Named queries can then be leveraged through any of our clients by specifying the query_name
parameter.
Using the Chalk CLI tool, this looks something like:
chalk query --in user.id=1 --query-name fraud
Because a named query has been specified, you don’t need to explicitly pass in the tags and outputs for your query. The above command is equivalent to running the more complicated:
chalk query \
--in user.id=1 \
--out user.email_age_days \
--out user.denylisted \
--out user.credit_report.flags \
--tags team:fraud
This feature is also accessible in all of our API clients through the query_name
parameter.
For instance, in Python, you can run:
from chalk.client import ChalkClient
ChalkClient().query(
input={"user.id": 1},
query_name="fraud",
)
To see all the named queries you’ve defined in your current active deployment, you can run:
$ chalk named-query list
<example output>
If you want to create multiple versions of a similar query, you can use the version
parameter of the NamedQuery
object
and the query_name_version parameter of our various clients.

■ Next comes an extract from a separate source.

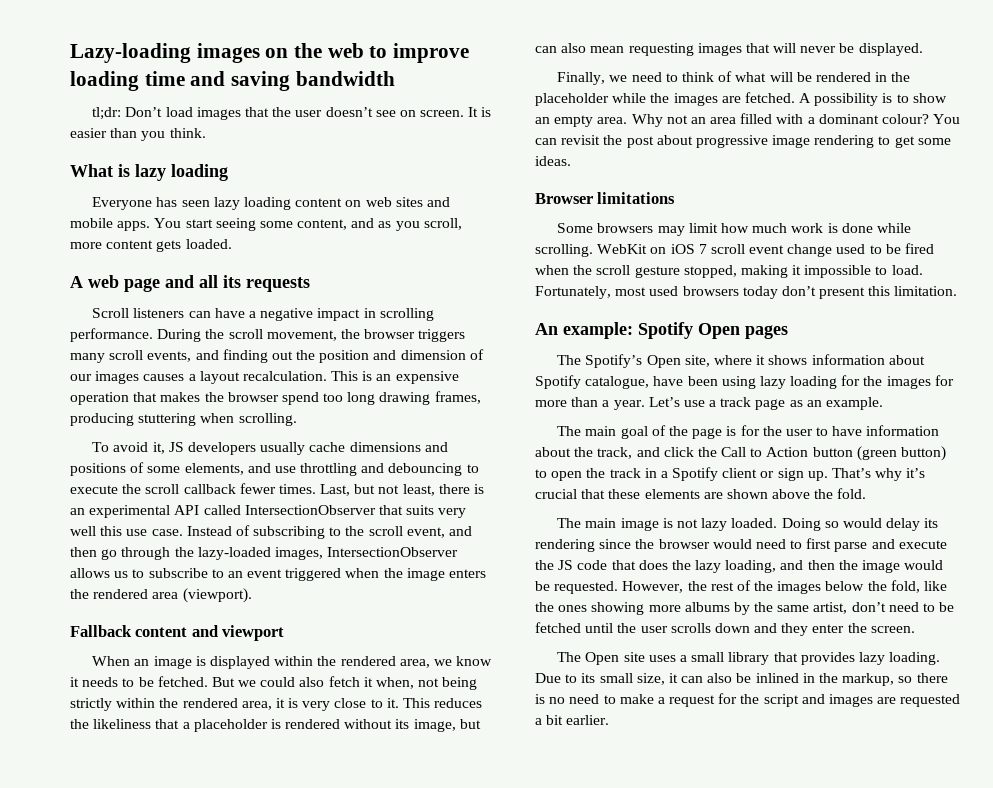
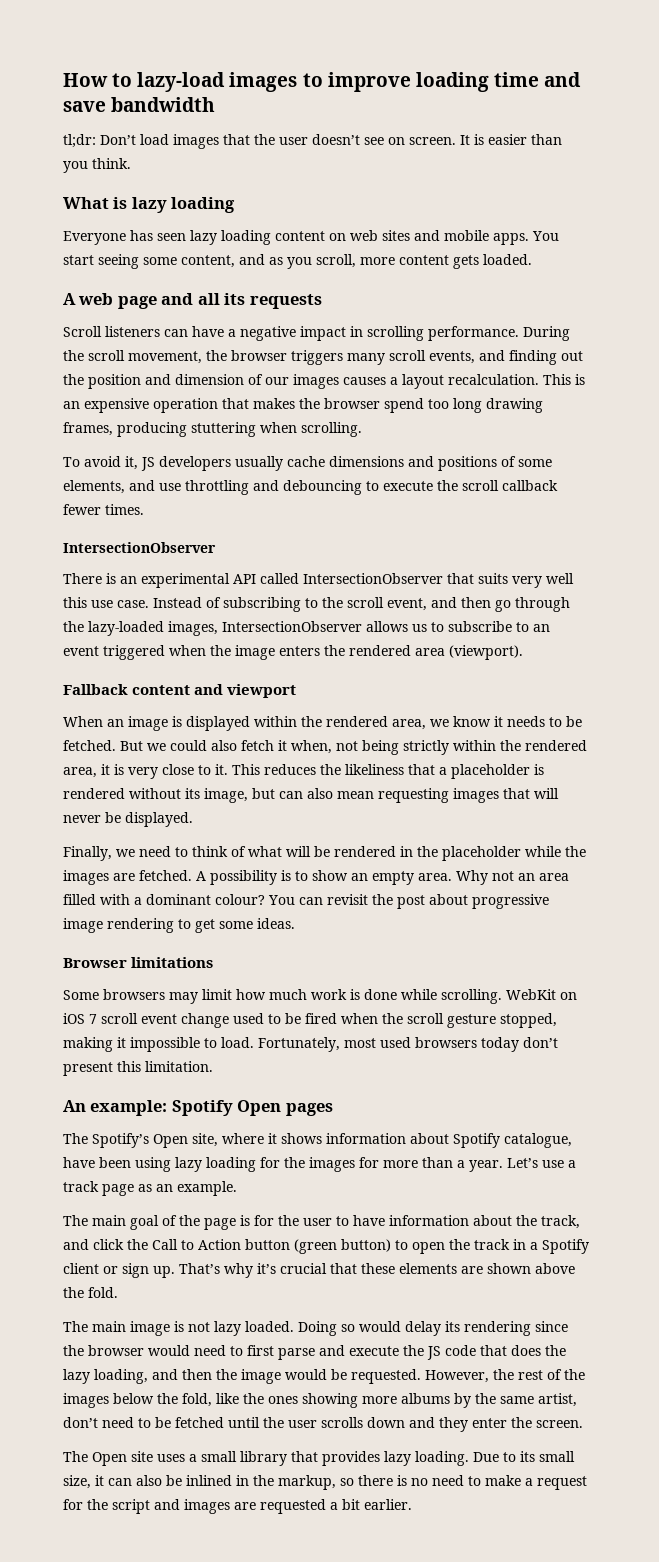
[70,43,364,63] Lazy-loading images on the web -> [63,72,298,92] How to lazy-load images
[231,71,291,91] saving -> [63,101,106,112] save
[320,484,470,496] Last, but not least, there -> [63,542,216,553] [63,573,102,584] // IntersectionObserver // There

Note, when executing a named query both the query name and the query version must match. This means that if you’ve defined two named queries in your codebase:
from chalk import NamedQuery
from src.models import User
NamedQuery(
name="fraud",
input=[User.id],
output=[User.denylisted],
)
NamedQuery(
name="fraud",
version="1.1.0",
input=[User.id],
output=[
User.email_age_days,
User.denylisted,
User.credit_report.flags,
],
)
And you run the following query:
chalk query --in user.id=1 --query-name fraud
We will return User.denylisted
since the first named query has no version and no version was passed
through query-name-version
. To access a version named query, the version must be
explicitly passed. For example:
chalk query --in user.id=1 --query-name fraud --query-name-version 1.1.0
Sometimes defining NamedQuery
objects is not ergonomic or possible. For example, if you are
a platform team serving multiple teams, you may not want to define a NamedQuery
object for every
query that your users run.
In this case, you can use these environment variables:
CHALK_STORE_ADHOC_QUERIES=true
CHALK_PLAN_ADHOC_QUERIES=3
The first environment variable will cache the ad-hoc query requests in the database. The second
environment variable will plan up to 3
of the most recent ad-hoc queries. These Ad-hoc queries
are re-planned at boot so that code or platform changes can be reflected in the query plan.